### WORK INSTRUCTION:
Look for "JEVA SABEL GRIS: 122" in the entries below. Then write out exactly the line that holds it and every line after it, to the last, and nothing else.

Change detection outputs
▬▬▬

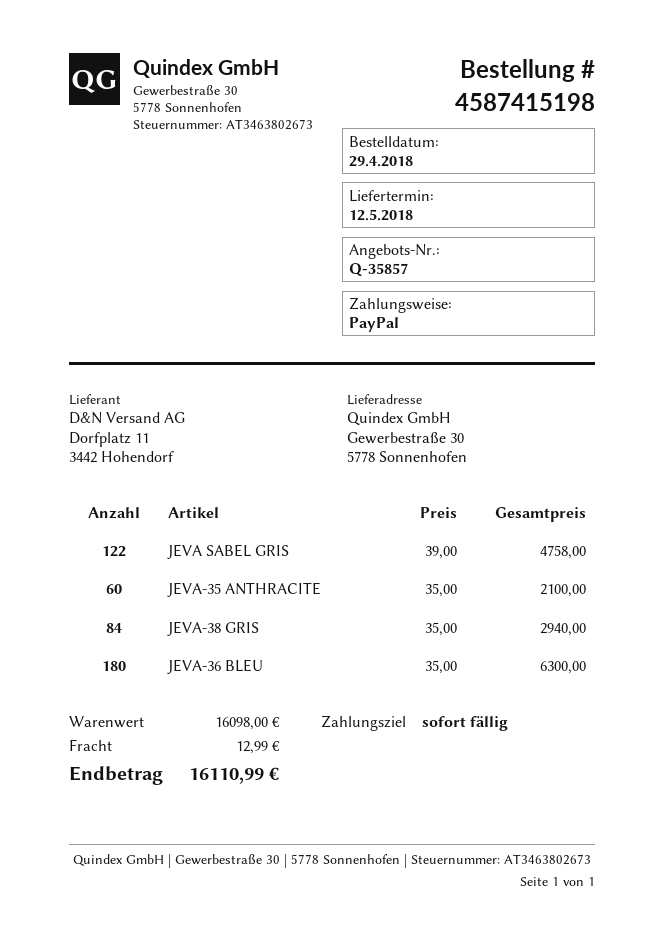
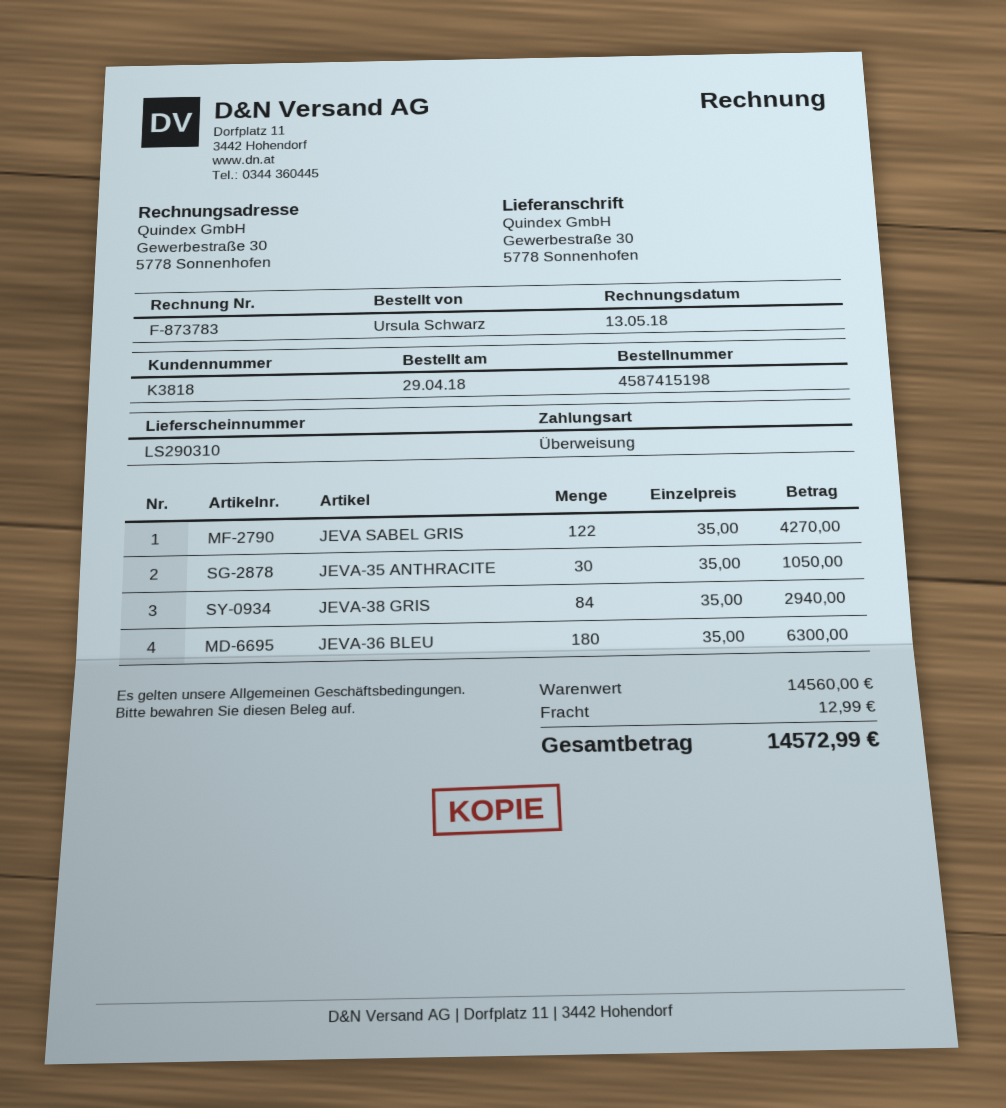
payment method: PayPal -> bank transfer
JEVA SABEL GRIS: 122 x 39.00 = 4758.00 -> 122 x 35.00 = 4270.00
JEVA-35 ANTHRACITE: 60 x 35.00 = 2100.00 -> 30 x 35.00 = 1050.00
subtotal: 16098.00 -> 14560.00
total: 16110.99 -> 14572.99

▬▬▬

### COMPLETED EXERCISE:
JEVA SABEL GRIS: 122 x 39.00 = 4758.00 -> 122 x 35.00 = 4270.00
JEVA-35 ANTHRACITE: 60 x 35.00 = 2100.00 -> 30 x 35.00 = 1050.00
subtotal: 16098.00 -> 14560.00
total: 16110.99 -> 14572.99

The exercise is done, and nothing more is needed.